Brunetta si traveste da italiano povero: “Non ho i soldi per pagare l’Imu”

Pubblicato il 11 Dicembre 2012 - 17:44| Aggiornato il 14 Maggio 2022 OLTRE 6 MESI FA

ROMA – Il “povero” Renato Brunetta non ha i soldi per pagare l’Imu. ”Io sto pagando la seconda rata dell’Imu e i soldi non li ho, ho dovuto chiederli in banca. La pagheremo cara, Monti ha sbagliato”. Il Pdl, si sa, ha il dente avvelenato contro le scelte di Monti e contro l’Imu in particolare. Ma davvero in pochi si potevano aspettare che, ormai in piena campagna elettorale, un membro eccellente del partito, ex ministro, riconosciuto economista, attuale deputato e membro di ben 3 Commissioni parlamentari, non riuscisse a pagare l’Imu. Domanda scontata e un filo urticante: e se non ci riesce lui, Renato Brunetta, a pagarla, cosa devono dire tutti coloro che non usufruiscono di stipendi parlamentari, indennità da ministro accumulate per anni, indennità per le Commissioni? Senza considerare le entrate che (legittimamente, sia chiaro) arrivano a Brunetta dalla sua attività di economista e opinionista.

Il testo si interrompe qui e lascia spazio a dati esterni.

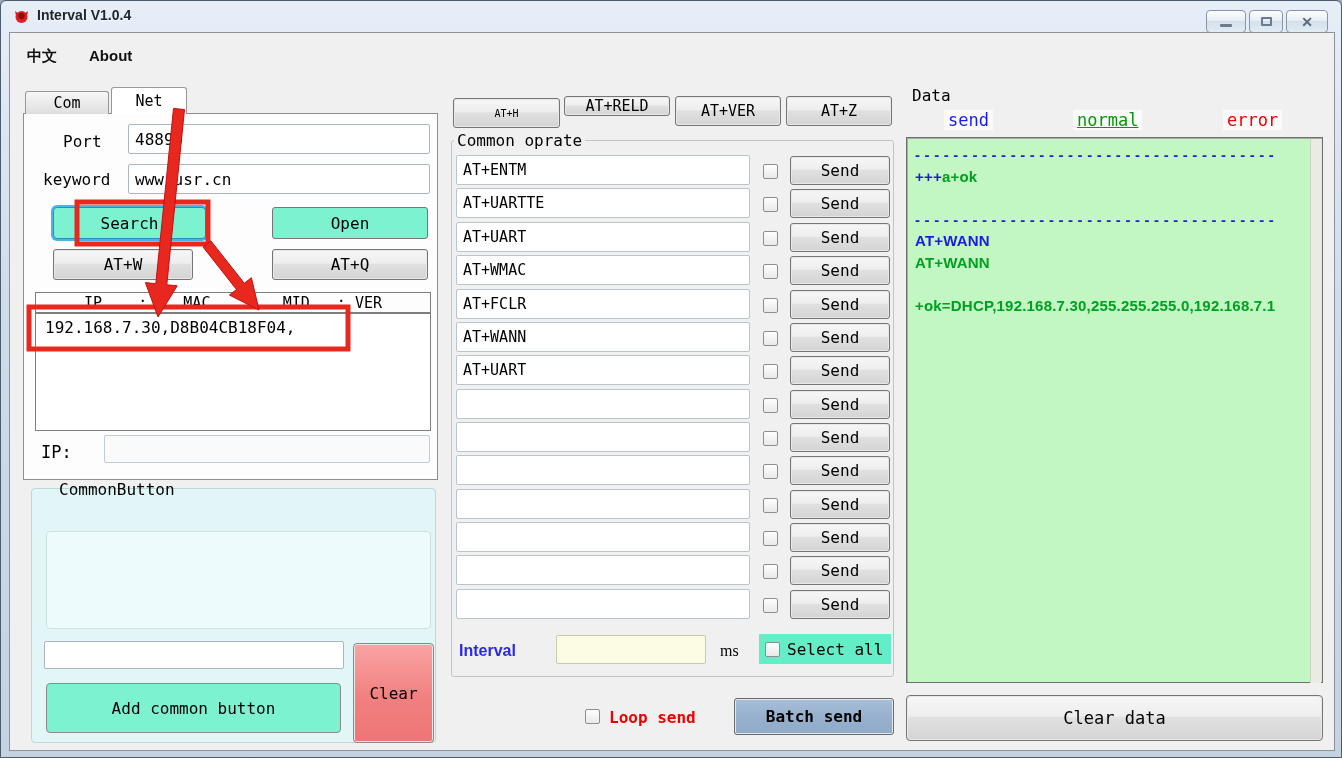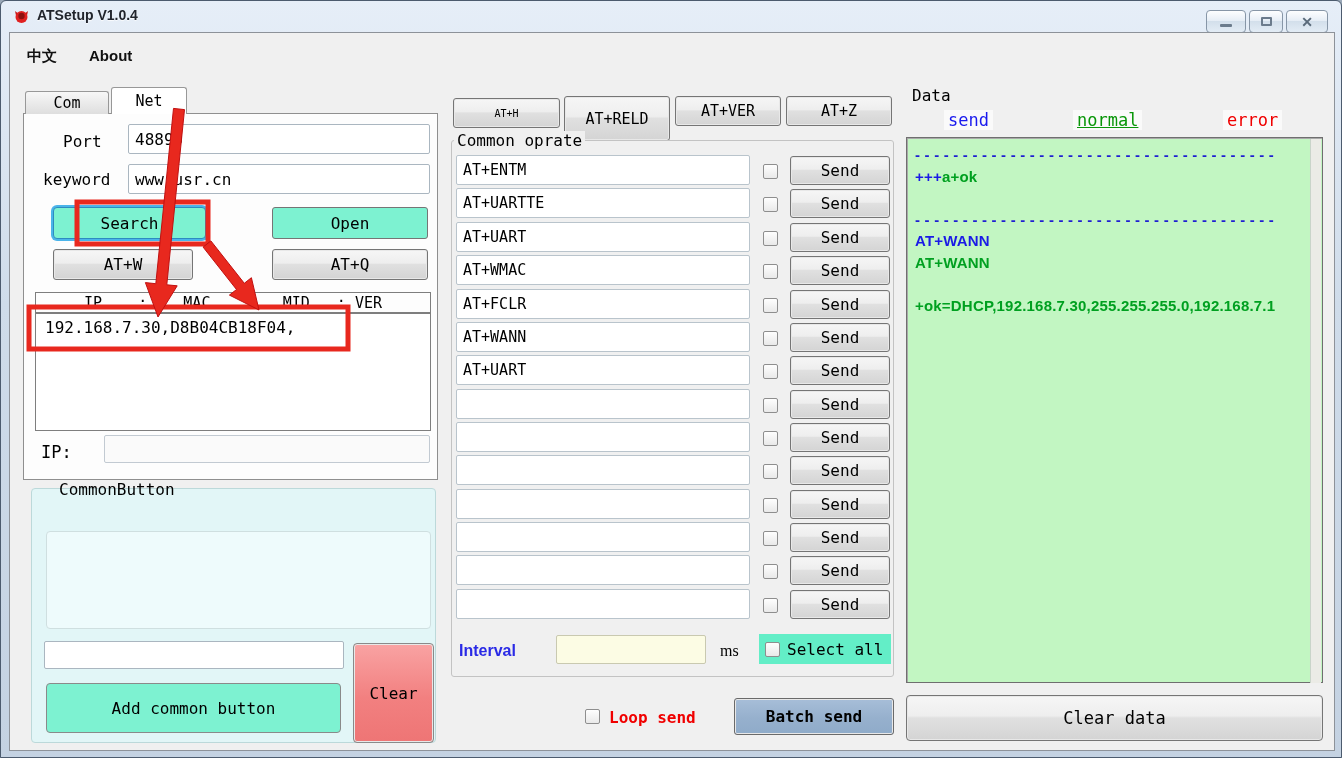--- a/index.html
+++ b/index.html
@@ -101,7 +101,7 @@
       <circle cx="9.5" cy="10" r="6" fill="#e02020"></circle>
       <circle cx="9.5" cy="9" r="3.2" fill="#8e0f0f"></circle>
     </svg>
-    <span class="title-text">ATSetup V1.0.4</span>
+    <span class="title-text">Interval V1.0.4</span>
     <div class="winbtn" style="left:1205px;width:40px;">
         <span class="bar"></span>
       </div>

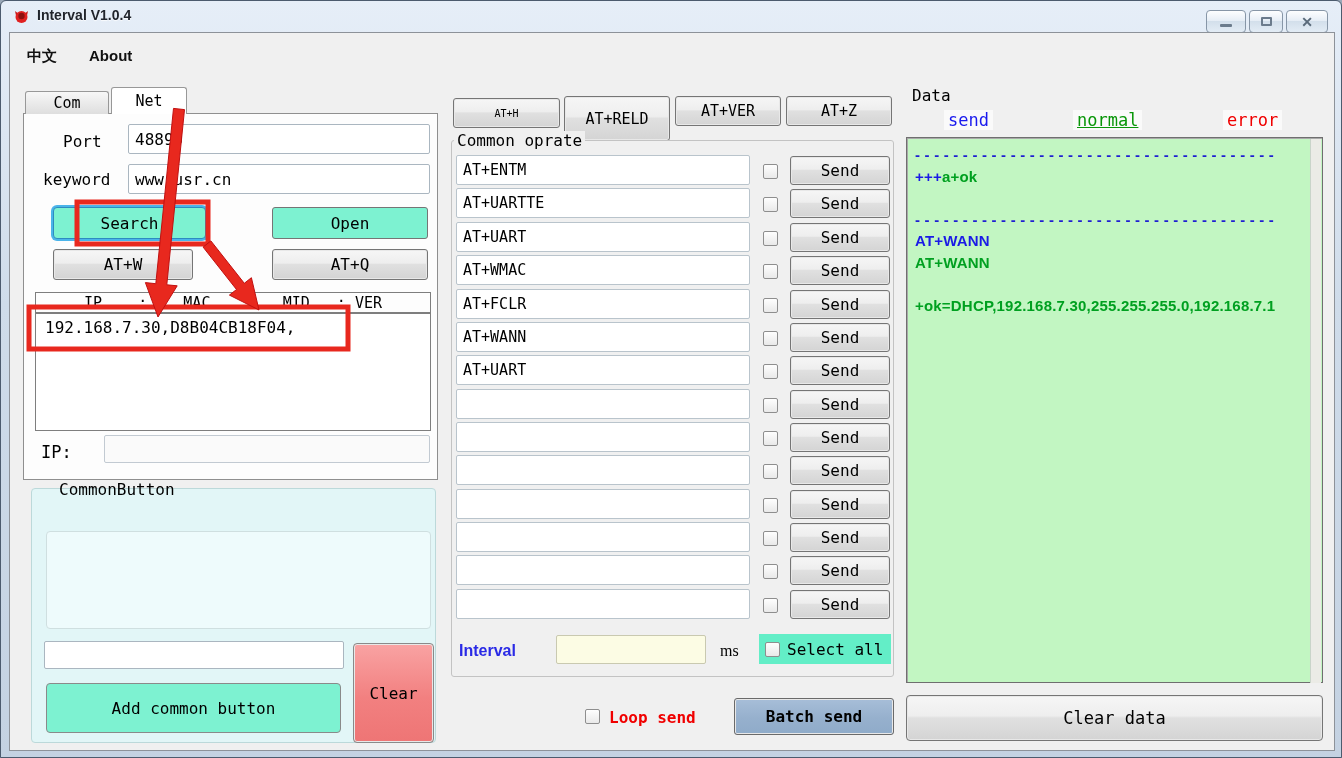--- a/index.html
+++ b/index.html
@@ -148,7 +148,7 @@
   <div class="btn pink" style="left:352px;top:642px;width:81px;height:100px;border:1px solid #8a8a8a;border-radius:4px;z-index:1;">Clear</div>
 
   <div class="btn" style="left:452px;top:97px;width:107px;height:30px;font-size:10px;">AT+H</div>
-  <div class="btn" style="left:563px;top:95px;width:106px;height:45px;font-size:15px;">AT+RELD</div>
+  <div class="btn" style="left:563px;top:95px;width:106px;height:20px;font-size:15px;">AT+RELD</div>
   <div class="btn" style="left:674px;top:95px;width:106px;height:30px;font-size:15px;">AT+VER</div>
   <div class="btn" style="left:785px;top:95px;width:106px;height:30px;font-size:15px;">AT+Z</div>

Ma tant’è, martedì l’ex ministro ha addirittura scritto una lettera a Monti per denunciare il fallimento della sua politica economica. “Ricordo al presidente Monti che la letteratura economica più accreditata sostiene che uno degli elementi determinanti per valutare la sostenibilità del debito pubblico per ciascun paese è il tasso di crescita e che, se si attuano politiche che bloccano la crescita, si finisce per ridurre la credibilità del paese, la sostenibilità di medio-lungo periodo del suo debito pubblico, e quindi il suo merito di credito”. Visioni opposte insomma: Monti mesi fa aveva addirittura detto di aver messo in conto la recessione come “prezzo” del risanamento. Brunetta insiste che la ricetta vincente è stimolare la domanda del mercato.

Nel giorno in cui Berlusconi dice, in buona sostanza, “ma che ci importa dello spread“, Brunetta parla anche di questo argomento, sempre nella lettera a Monti. Dando il merito dell’abbassamento del differenziale più alle scelte della Bce di Mario Draghi che alle politiche di Monti: “Se guardiamo l’andamento degli spread e lo decodifichiamo alla luce delle migliori analisi scientifiche, possiamo vedere come le riduzioni dei differenziali che si sono verificate nell’ultimo anno sono dipese in gran parte dalle risposte che la Bce ha dato alla crisi dei debiti sovrani dei paesi ritenuti ‘fragili’ dell’area euro e, in maniera solo residuale, dai provvedimenti varati dai singoli Stati nazionali”.